Frontier Services welcomes Tim Fischer back as Patron

20 February 2012

head and_shoulders_tim_fischerFrontier Services is delighted to welcome Tim Fischer back as its Patron, wonderfully timed for the Centenary year marking 100 years at the heart of remote Australia.

Mr Fischer returned to Australia this year after serving three years as Australian’s first resident Ambassador to the Holy See.

A long-term supporter of people in the bush, Mr Fischer this week resumed his role as Frontier Services Patron, a position that he held for seven years before he left for the Vatican.

With a firm commitment to Frontier Services’ work in delivering equitable services and support in remote Australia, Mr Fischer first became Patron in 2002.

Ten years on, Mr Fischer will join Frontier Services in celebrating 100 unbroken years of service and support for the people living in remote Australia.

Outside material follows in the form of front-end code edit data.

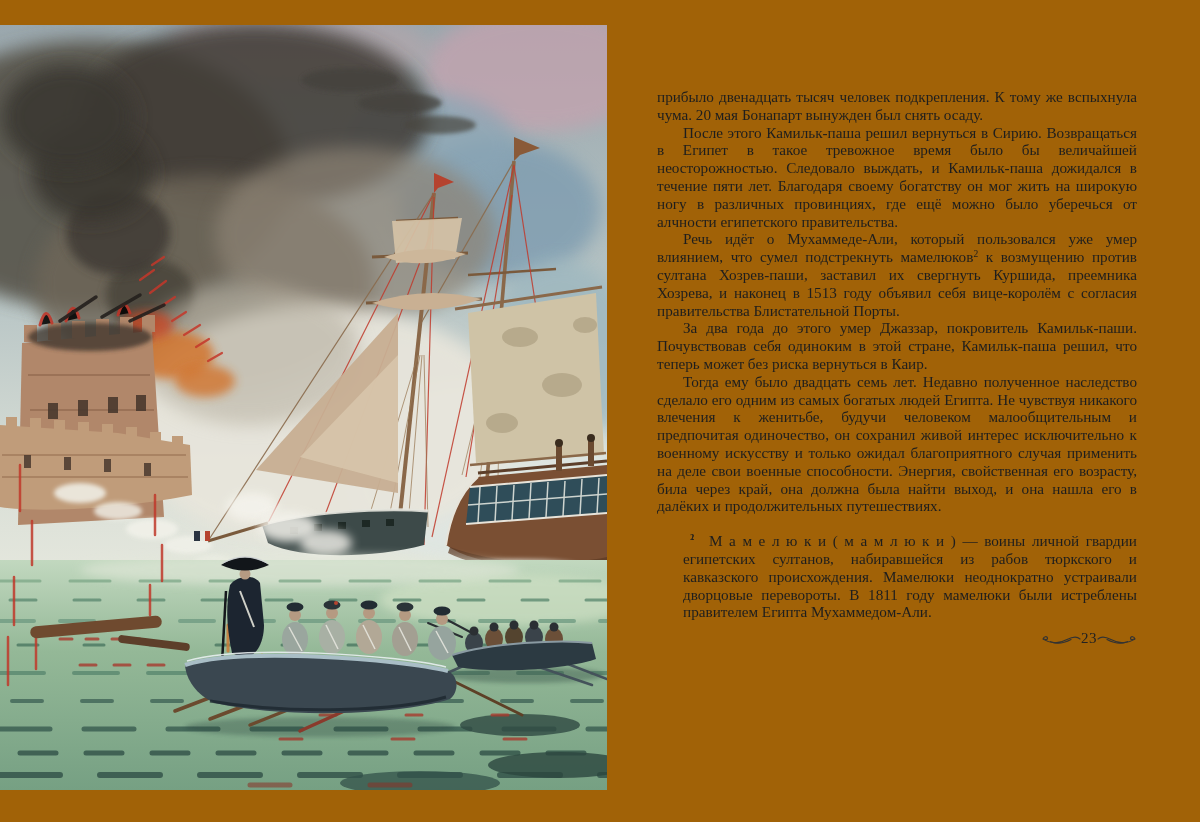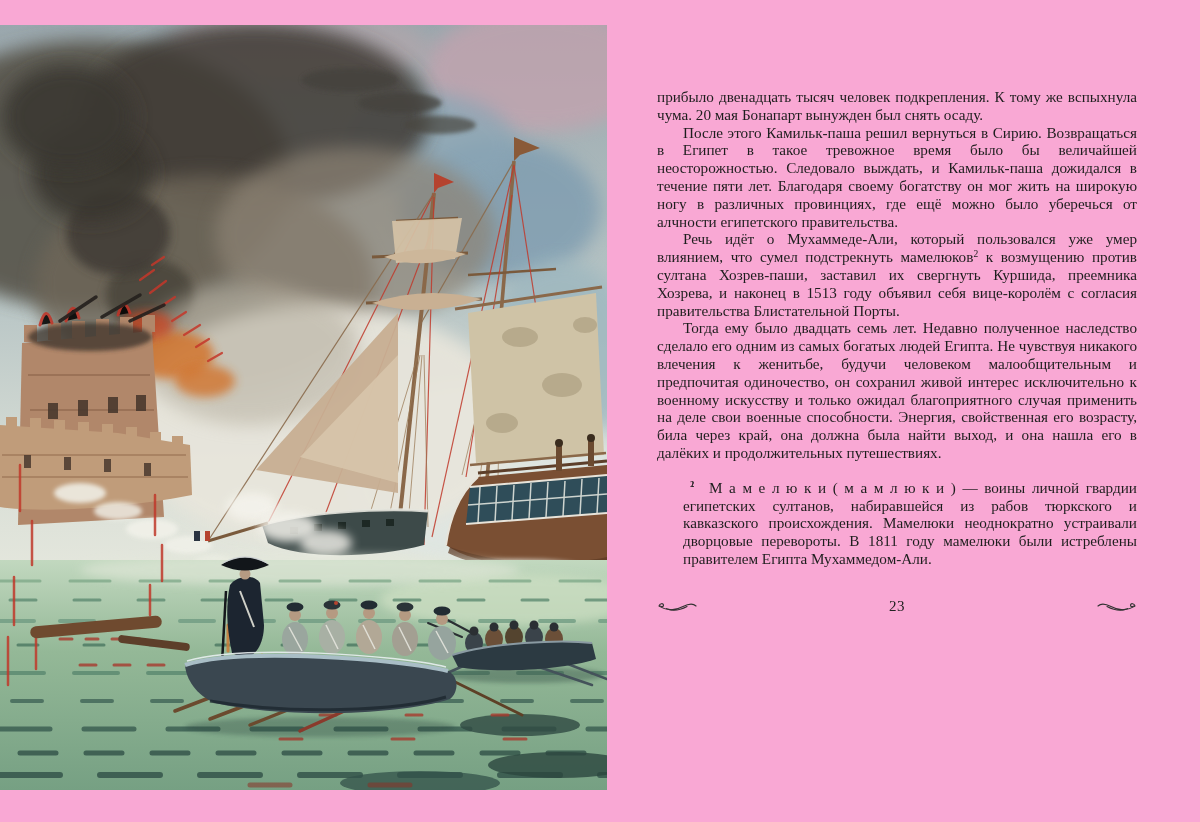"прибыло двенадцать тысяч человек" .spread { background: #f9a8d4 -> #a16207 }
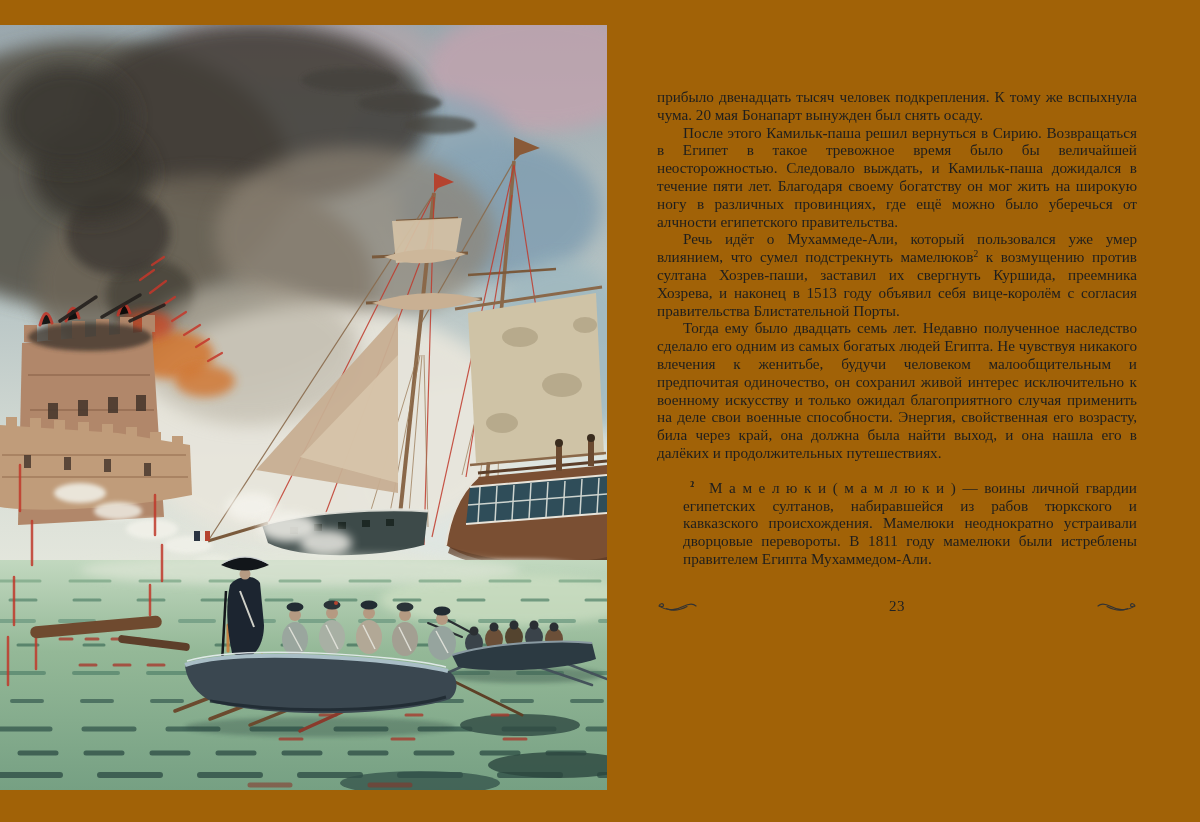"За два года до этого" p { html: none -> <p>За два года до этого умер Джаззар, покровитель Камильк-паши. Почувствовав себя одиноким в этой стране, Камильк-паша решил, что теперь может без риска вернуться в Каир.</p> }
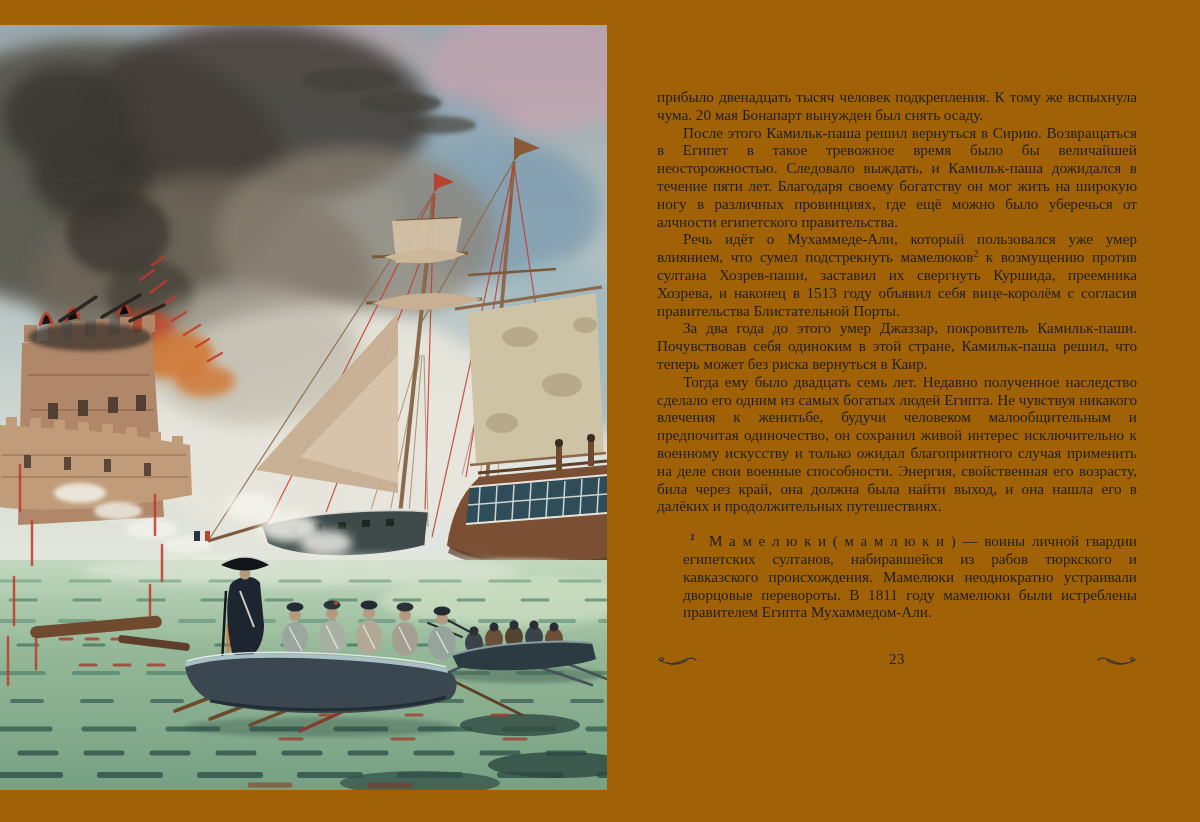"23" .page-footer { justify-content: space-between -> flex-end; margin-top: 30px -> 9px }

The Centenary marks 100 years since Rev John Flynn presented a proposal to the Assembly of the Presbyterian Church, which resulted in the establishment of the Australian Inland Mission (AIM).

Flynn’s vision to create a ‘mantle of safety’ for the people in the outback created a network of social services and patrol ministry, which is still in operation today.

Frontier Services, the successor in the Uniting Church to the AIM, continues to walk alongside remote Australians to build sustainable communities despite the challenges of distance and isolation.

Mr Fischer will play an active role in the Centenary year, celebrating Flynn’s vision, and highlighting the hope, spirit and resilience of the people at the heart of remote Australia.

On September 26, 2012, Mr Fischer will welcome more than 2000 people from across Australia to Melbourne for the official Centenary celebration at the Dallas Brooks Centre.

Both politician and farmer, Mr Fischer, the former Australian Deputy Prime Minister and leader of the Federal National Party, has spent as many years on the farm as he did in Parliament. In 2005, he was awarded a Companion of the Order of Australia (AC).

Frontier Services National Director Rosemary Young said Mr Fischer’s empathy with the people of the outback and his love for remote Australia was well documented.

“His genuine compassion and excellent understanding of people who live in remote and isolated areas, makes him the perfect choice as Frontier Services Patron,” Ms Young said. “It’s a privilege to have him work with us.”

Mr Fischer said was a privilege to step-up for this organisation that had achieved so much over ten decades.

“Everyone should be in awe of the work of so many in outback Australia, from John Flynn and Frank Rolland to Fred McKay and many more,” he added.